Unless "x, y, and z" include "because I'm a man and she's a woman" then I
don't really understand your point. Of course most employees think they're
underpaid, and they can all come up with reasons, due to performance on the
job, specific incidents, experience, and level of education why they should be
paid more.

How is that related at all to gender wage gap in any industry, let alone tech
specifically?

------
brians
It would be surprising and novel if the DoL statisticians had produced an
unambiguous correct analysis. They're working in a complex field, and under
pressure and regulated to use the wrong tools in many cases---so I'm sure
plenty of the people there are excellent and could do great work---DoL
statistics in general are not a good basis for action.

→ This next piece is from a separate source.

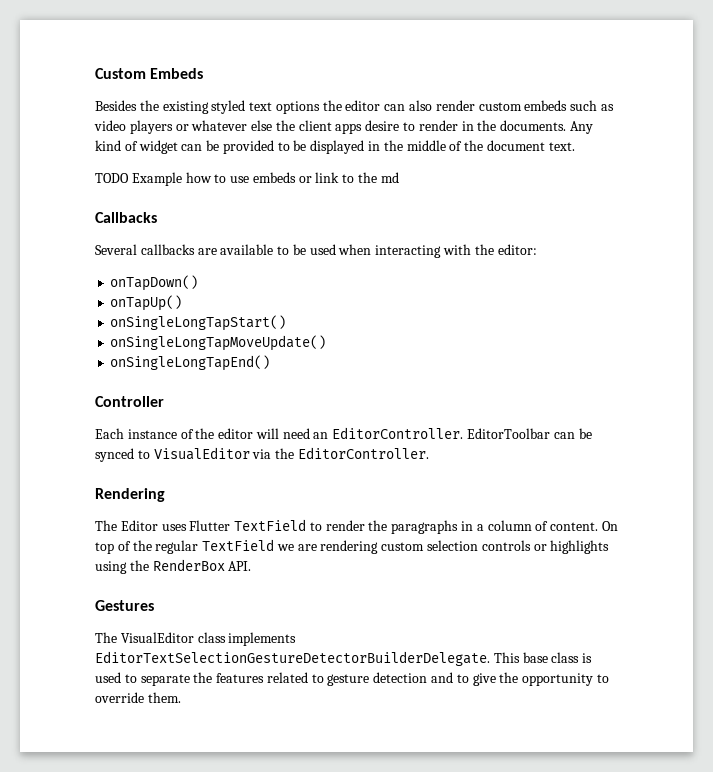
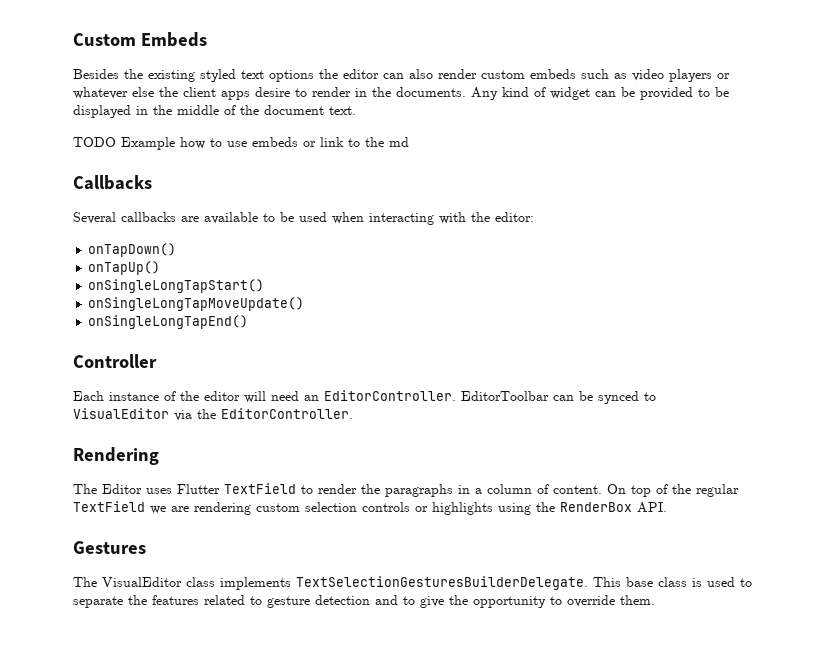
- The VisualEditor class implements EditorTextSelectionGestureDetectorBuilderDelegate.
+ The VisualEditor class implements TextSelectionGesturesBuilderDelegate.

Example: DoL is required by law to track non-white applicants and hiring to
jobs. Alice is not white, and applies to ten open jobs at Example.com, a hot
new startup. She's hired for one. DoL reports this as 90% of non-white
applicants being rejected. If 10 non-white applicants each apply for all those
ten jobs and are all hired, one job each, that's 90% rejection.

A mix of law and regulation requires counting this way. Near one edge case
(plausibly including SV today!) the error doesn't matter much. But as you get
anywhere near justice, this isn't helpful.

So without seeing the details of this analysis, I'm skeptical that DoL's way
of counting is helpful here.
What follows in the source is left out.